____ Record excerpts

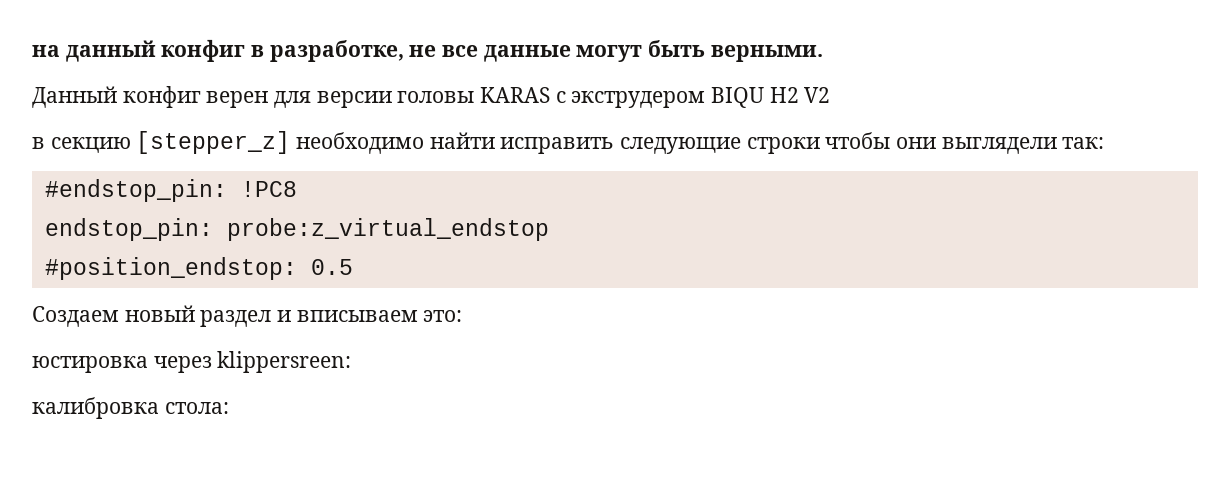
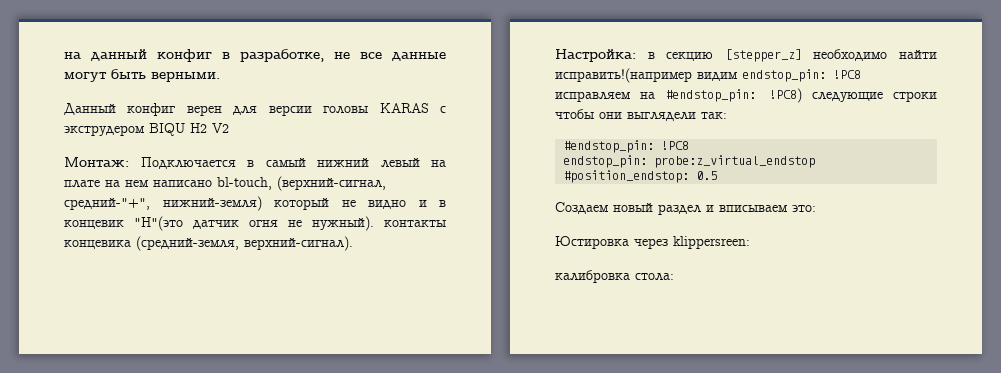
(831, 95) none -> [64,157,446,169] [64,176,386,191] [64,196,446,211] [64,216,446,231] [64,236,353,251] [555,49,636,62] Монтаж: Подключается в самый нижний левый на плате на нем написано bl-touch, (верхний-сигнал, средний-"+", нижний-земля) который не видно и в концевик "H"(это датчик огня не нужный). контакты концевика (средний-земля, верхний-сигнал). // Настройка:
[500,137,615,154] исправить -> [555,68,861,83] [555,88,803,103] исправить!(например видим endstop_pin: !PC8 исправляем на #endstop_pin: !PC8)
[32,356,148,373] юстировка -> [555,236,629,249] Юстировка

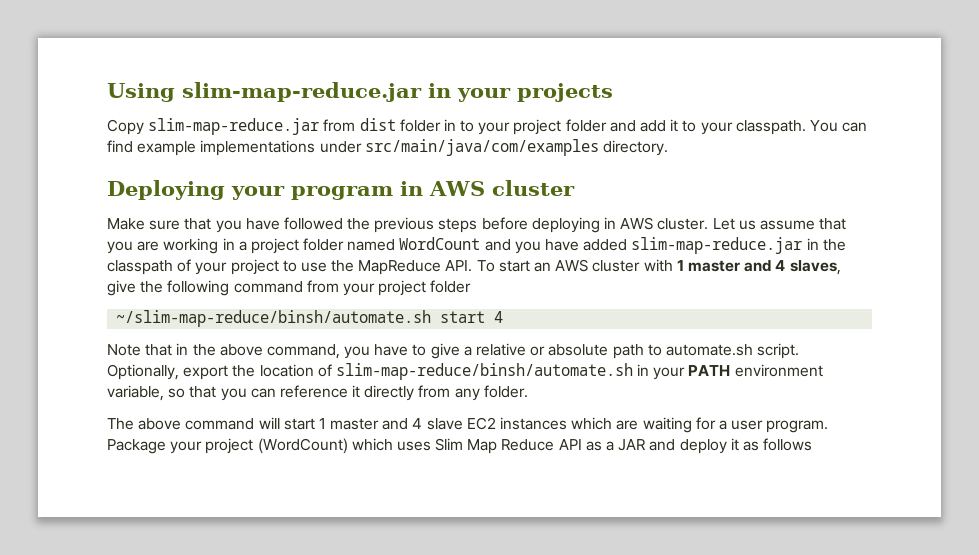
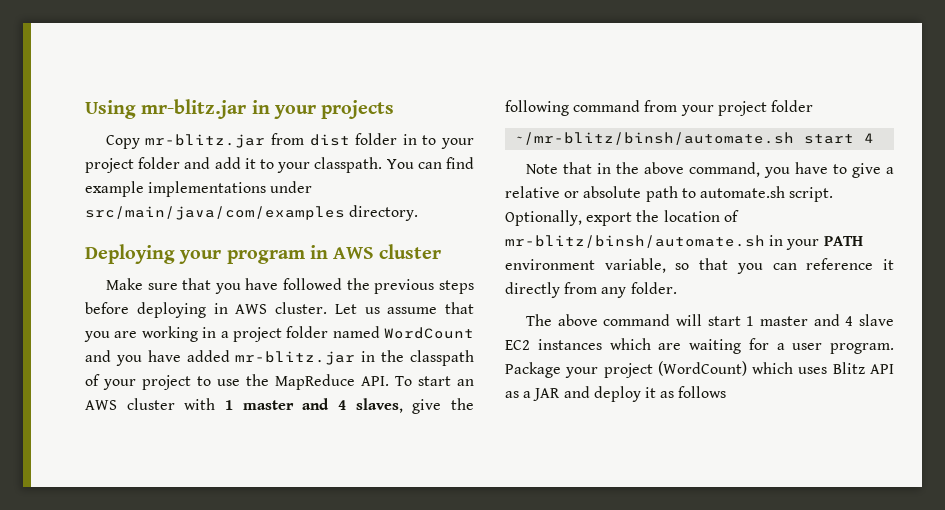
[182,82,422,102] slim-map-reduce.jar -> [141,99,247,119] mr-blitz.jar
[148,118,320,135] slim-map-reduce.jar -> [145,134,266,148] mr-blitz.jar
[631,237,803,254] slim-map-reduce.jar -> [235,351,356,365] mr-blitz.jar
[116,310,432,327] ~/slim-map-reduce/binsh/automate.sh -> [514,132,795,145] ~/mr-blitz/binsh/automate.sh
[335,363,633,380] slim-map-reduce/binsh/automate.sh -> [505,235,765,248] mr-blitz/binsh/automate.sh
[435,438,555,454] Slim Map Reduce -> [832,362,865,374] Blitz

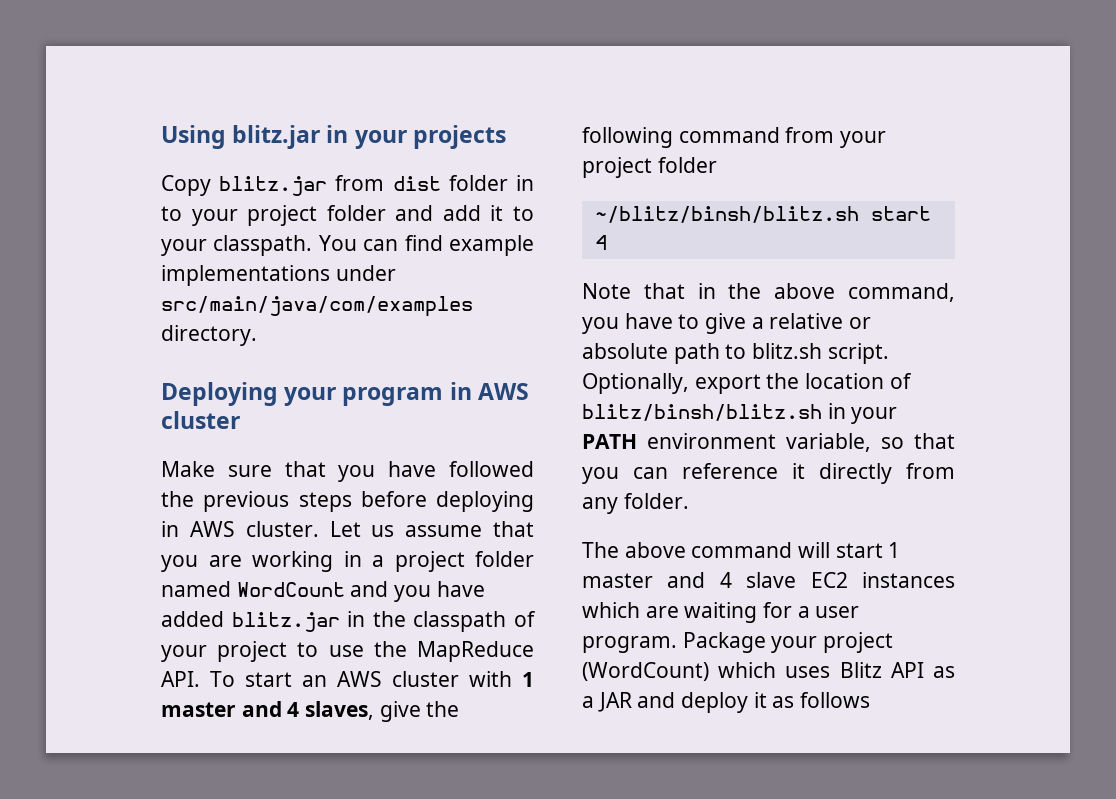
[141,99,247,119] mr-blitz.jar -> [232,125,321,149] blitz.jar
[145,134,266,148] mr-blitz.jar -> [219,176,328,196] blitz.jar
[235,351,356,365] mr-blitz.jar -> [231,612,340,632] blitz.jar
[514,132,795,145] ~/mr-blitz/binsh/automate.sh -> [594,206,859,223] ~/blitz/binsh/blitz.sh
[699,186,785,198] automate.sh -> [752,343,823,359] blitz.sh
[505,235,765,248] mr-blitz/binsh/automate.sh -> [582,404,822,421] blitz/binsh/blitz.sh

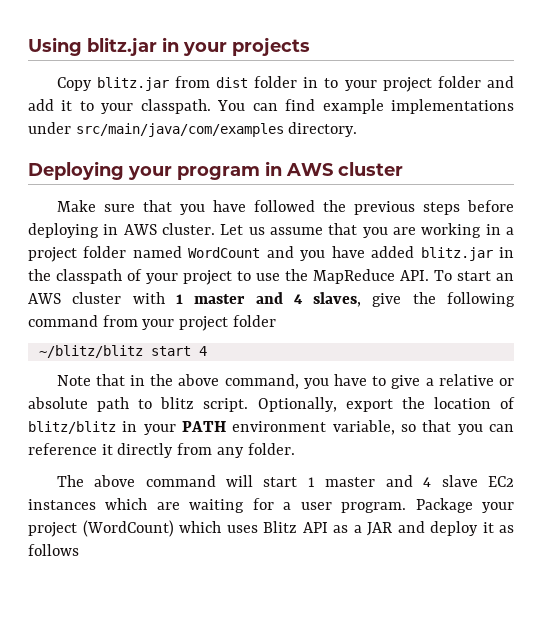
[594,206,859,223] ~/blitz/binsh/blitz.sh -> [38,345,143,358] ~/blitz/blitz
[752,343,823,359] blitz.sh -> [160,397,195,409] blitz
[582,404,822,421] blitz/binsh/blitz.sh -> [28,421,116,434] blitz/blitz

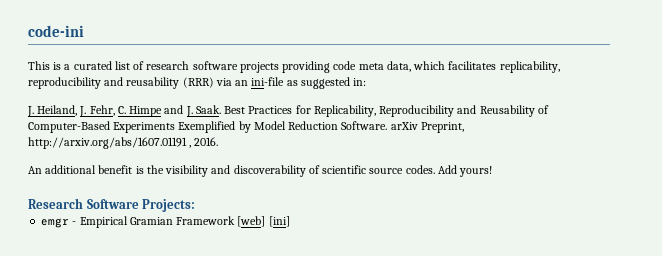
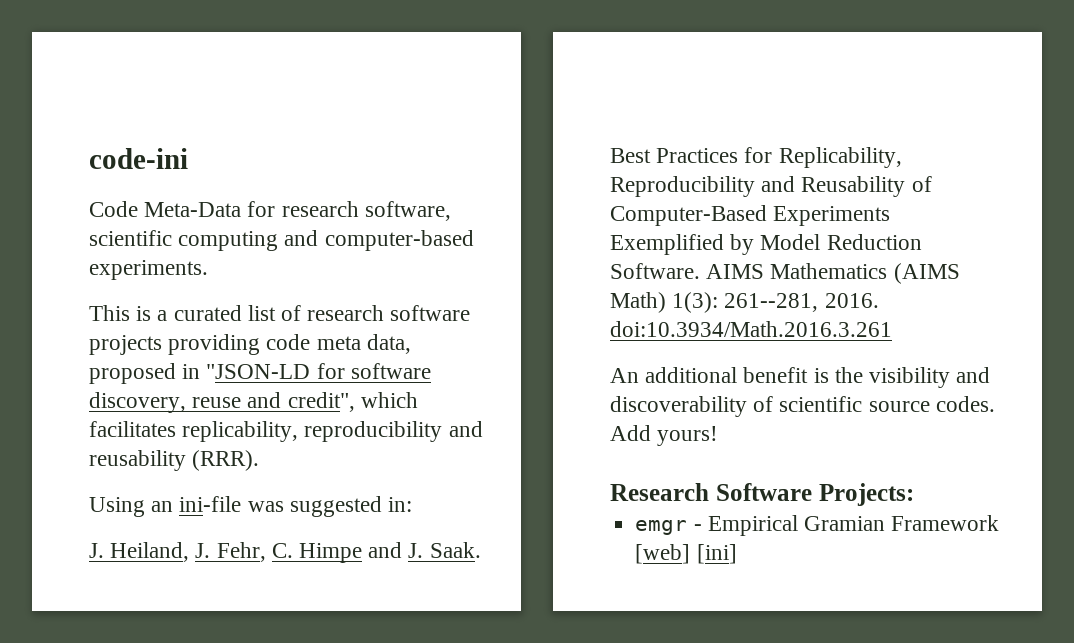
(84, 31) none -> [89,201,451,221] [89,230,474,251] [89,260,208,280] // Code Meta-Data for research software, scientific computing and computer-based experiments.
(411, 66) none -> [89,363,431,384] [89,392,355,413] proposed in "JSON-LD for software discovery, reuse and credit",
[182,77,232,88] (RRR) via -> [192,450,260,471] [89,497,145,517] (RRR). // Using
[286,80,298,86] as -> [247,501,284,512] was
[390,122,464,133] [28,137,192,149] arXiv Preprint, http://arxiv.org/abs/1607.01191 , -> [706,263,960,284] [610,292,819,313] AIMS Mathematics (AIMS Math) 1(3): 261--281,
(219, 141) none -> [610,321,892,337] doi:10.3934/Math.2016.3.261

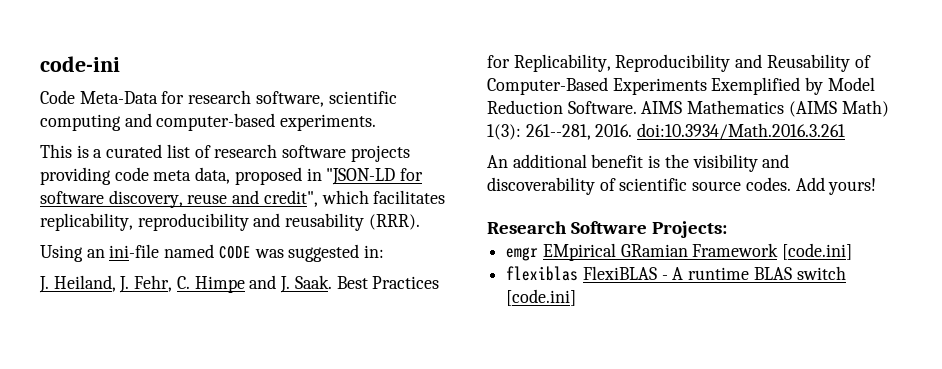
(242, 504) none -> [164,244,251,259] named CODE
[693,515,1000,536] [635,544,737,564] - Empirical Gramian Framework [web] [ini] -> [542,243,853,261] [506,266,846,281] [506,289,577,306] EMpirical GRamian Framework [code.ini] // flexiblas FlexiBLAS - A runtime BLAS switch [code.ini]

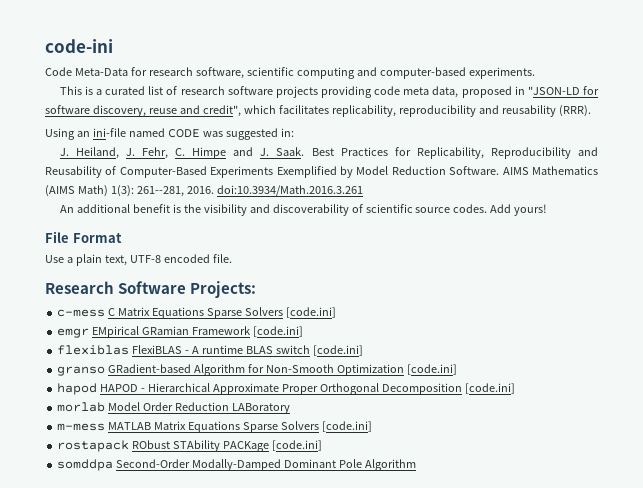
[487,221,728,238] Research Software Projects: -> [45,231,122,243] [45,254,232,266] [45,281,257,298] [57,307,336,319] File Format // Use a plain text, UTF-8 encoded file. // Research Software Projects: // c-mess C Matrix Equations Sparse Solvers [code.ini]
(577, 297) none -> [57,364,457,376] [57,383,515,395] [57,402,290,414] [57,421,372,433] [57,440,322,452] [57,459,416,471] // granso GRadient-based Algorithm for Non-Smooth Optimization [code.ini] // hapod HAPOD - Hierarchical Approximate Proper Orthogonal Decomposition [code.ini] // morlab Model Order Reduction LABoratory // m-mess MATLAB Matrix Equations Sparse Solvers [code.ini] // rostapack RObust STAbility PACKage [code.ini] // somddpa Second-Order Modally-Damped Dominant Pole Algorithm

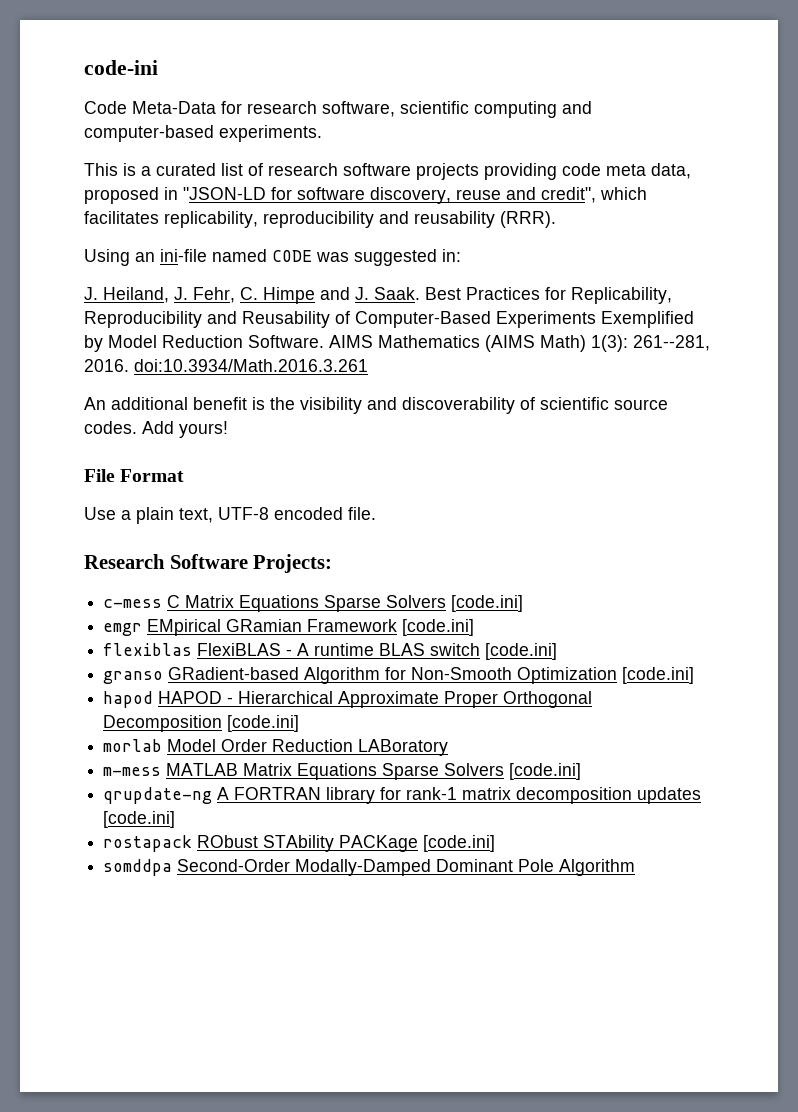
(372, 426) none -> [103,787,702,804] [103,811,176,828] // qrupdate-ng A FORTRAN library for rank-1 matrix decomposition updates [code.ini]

________

• _Aim of the task_
Pictures in the records are to be left out; repeat everything else exactly.

• _Written response_
(831, 95) none -> [64,157,446,169] [64,176,386,191] [64,196,446,211] [64,216,446,231] [64,236,353,251] [555,49,636,62] Монтаж: Подключается в самый нижний левый на плате на нем написано bl-touch, (верхний-сигнал, средний-"+", нижний-земля) который не видно и в концевик "H"(это датчик огня не нужный). контакты концевика (средний-земля, верхний-сигнал). // Настройка:
[500,137,615,154] исправить -> [555,68,861,83] [555,88,803,103] исправить!(например видим endstop_pin: !PC8 исправляем на #endstop_pin: !PC8)
[32,356,148,373] юстировка -> [555,236,629,249] Юстировка

[182,82,422,102] slim-map-reduce.jar -> [141,99,247,119] mr-blitz.jar
[148,118,320,135] slim-map-reduce.jar -> [145,134,266,148] mr-blitz.jar
[631,237,803,254] slim-map-reduce.jar -> [235,351,356,365] mr-blitz.jar
[116,310,432,327] ~/slim-map-reduce/binsh/automate.sh -> [514,132,795,145] ~/mr-blitz/binsh/automate.sh
[335,363,633,380] slim-map-reduce/binsh/automate.sh -> [505,235,765,248] mr-blitz/binsh/automate.sh
[435,438,555,454] Slim Map Reduce -> [832,362,865,374] Blitz

[141,99,247,119] mr-blitz.jar -> [232,125,321,149] blitz.jar
[145,134,266,148] mr-blitz.jar -> [219,176,328,196] blitz.jar
[235,351,356,365] mr-blitz.jar -> [231,612,340,632] blitz.jar
[514,132,795,145] ~/mr-blitz/binsh/automate.sh -> [594,206,859,223] ~/blitz/binsh/blitz.sh
[699,186,785,198] automate.sh -> [752,343,823,359] blitz.sh
[505,235,765,248] mr-blitz/binsh/automate.sh -> [582,404,822,421] blitz/binsh/blitz.sh

[594,206,859,223] ~/blitz/binsh/blitz.sh -> [38,345,143,358] ~/blitz/blitz
[752,343,823,359] blitz.sh -> [160,397,195,409] blitz
[582,404,822,421] blitz/binsh/blitz.sh -> [28,421,116,434] blitz/blitz

(84, 31) none -> [89,201,451,221] [89,230,474,251] [89,260,208,280] // Code Meta-Data for research software, scientific computing and computer-based experiments.
(411, 66) none -> [89,363,431,384] [89,392,355,413] proposed in "JSON-LD for software discovery, reuse and credit",
[182,77,232,88] (RRR) via -> [192,450,260,471] [89,497,145,517] (RRR). // Using
[286,80,298,86] as -> [247,501,284,512] was
[390,122,464,133] [28,137,192,149] arXiv Preprint, http://arxiv.org/abs/1607.01191 , -> [706,263,960,284] [610,292,819,313] AIMS Mathematics (AIMS Math) 1(3): 261--281,
(219, 141) none -> [610,321,892,337] doi:10.3934/Math.2016.3.261

(242, 504) none -> [164,244,251,259] named CODE
[693,515,1000,536] [635,544,737,564] - Empirical Gramian Framework [web] [ini] -> [542,243,853,261] [506,266,846,281] [506,289,577,306] EMpirical GRamian Framework [code.ini] // flexiblas FlexiBLAS - A runtime BLAS switch [code.ini]

[487,221,728,238] Research Software Projects: -> [45,231,122,243] [45,254,232,266] [45,281,257,298] [57,307,336,319] File Format // Use a plain text, UTF-8 encoded file. // Research Software Projects: // c-mess C Matrix Equations Sparse Solvers [code.ini]
(577, 297) none -> [57,364,457,376] [57,383,515,395] [57,402,290,414] [57,421,372,433] [57,440,322,452] [57,459,416,471] // granso GRadient-based Algorithm for Non-Smooth Optimization [code.ini] // hapod HAPOD - Hierarchical Approximate Proper Orthogonal Decomposition [code.ini] // morlab Model Order Reduction LABoratory // m-mess MATLAB Matrix Equations Sparse Solvers [code.ini] // rostapack RObust STAbility PACKage [code.ini] // somddpa Second-Order Modally-Damped Dominant Pole Algorithm

(372, 426) none -> [103,787,702,804] [103,811,176,828] // qrupdate-ng A FORTRAN library for rank-1 matrix decomposition updates [code.ini]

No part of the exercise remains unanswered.